La rabbia di Samira e anche quella di suo marito e padre di Amer, Abdelrahim al-Fahr, 54 anni. Abdelrahim cammina aiutandosi con un bastone perché ferito dal fuoco israeliano nei primi giorni dell’Intifada. Non si dà pace, Abdelrahim, e giura che non darà pace ai «vigliacchi che hanno usato un ragazzino non avendo il coraggio di affrontare il nemico in faccia...». È un torrente in piena, Abdelrahim al-Fahr: «Dio maledica chi ha reclutato Amer - sibila - . Avevo sentito storie di ragazzini reclutati a Nablus, ma non ci credevo....È vero che qui è difficile per tutti a causa dell’occupazione e la vita a Nablus è un inferno, ma i bambini non dovrebbero essere sfruttati in questo modo». Samira e Abdelrahim non possono indugiare nel dolore. Già l’altra sera la famiglia, aiutata dalla gente di Askar, ha iniziato a impacchettare le sue cose in attesa della reazione israeliana.
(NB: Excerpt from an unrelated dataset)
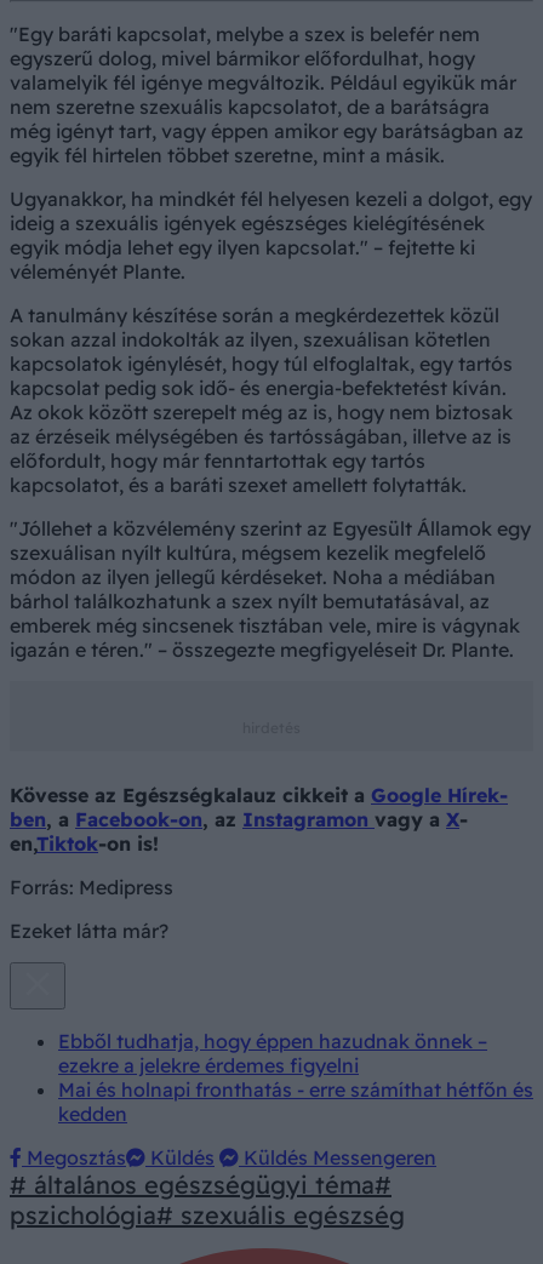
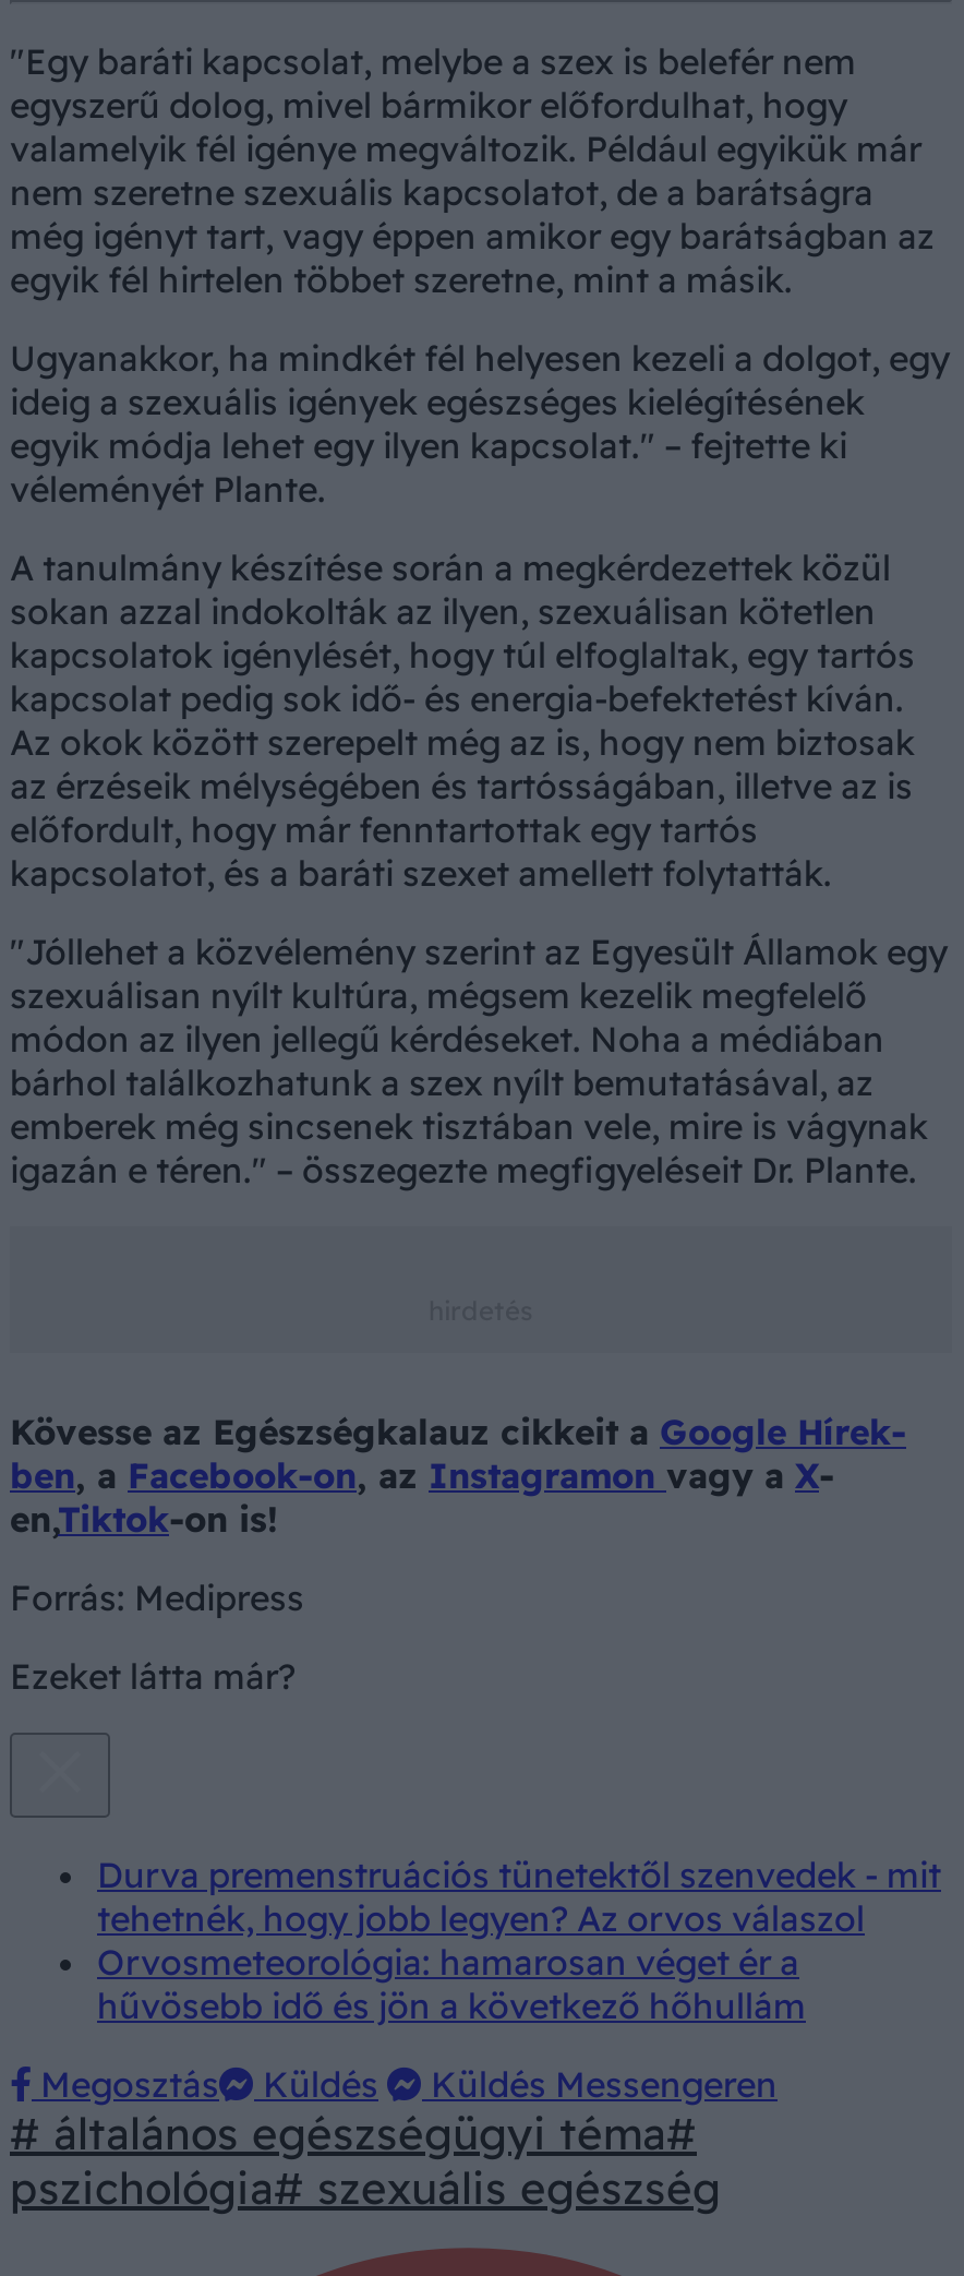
[58,1029,533,1126] Ebből tudhatja, hogy éppen hazudnak önnek – | ezekre a jelekre érdemes figyelni | Mai és holnapi fronthatás - erre számíthat hétfőn és | kedden -> [97,1853,941,2028] Durva premenstruációs tünetektől szenvedek - mit | tehetnék, hogy jobb legyen? Az orvos válaszol | Orvosmeteorológia: hamarosan véget ér a | hűvösebb idő és jön a következő hőhullám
Che si è manifestata all’alba di ieri, quando gli artificieri di Tsahal hanno raso al suolo la loro abitazione: è la punizione riservata da Israele alle famiglie degli autori di attentati. «Chi ha mandato a morte un ragazzino di 16 anni ha anche distrutto quel poco che avevamo costruito in anni di sacrifici», commenta amaramente Samira.
Nella società palestinese si sono più volte levate voci contro l’impiego di minorenni negli attentati suicidi. Voci come quella di Mohammed Abu Mahsen, padre di un bambino di 13 anni arruolato dalla Jihad islamica. Mohammed è grato ai soldati israeliani che hanno arrestato Tarek, il figlio, prima che potesse compiere l’azione kamikaze. «Il nemico ha salvato mio figlio - dice a l’Unità - sono contento che sia stato arrestato e non ucciso». Abu Mashsen, 39 anni, usa parole durissime contro i capi della Jihad islamica: «Io - afferma deciso - non ho cresciuto mio figlio per perderlo in un istante». E rivolgendosi ai capi della Jihad islamica aggiunge: «Andate a suicidarvi voi, o mandateci i vostri figli o fratelli».
Abu Mahsen racconta di aver per anni fatto in modo che Tarek evitasse di vedere i telegiornali e gli ha sempre istillato la sua contrarietà all’uccisione di esseri umani. Precauzioni inutili, dal momento che ha trovato una lettera di addio del figlio nel quale diceva: «Voglio compiere un attacco contro il muro di Sharon». Ora Tarek si trova in un carcere minorile israeliano in attesa di processo. Abu Mahsen spera di poterlo riabbracciare al più presto. Questa tragedia familiare ha rafforzato la sua convinzione: «È sbagliato commettere attentati suicidi contro civili o militari, non si risolvono i conflitti in questo modo...No, questa questione non potrà essere risolta con gli esplosivi».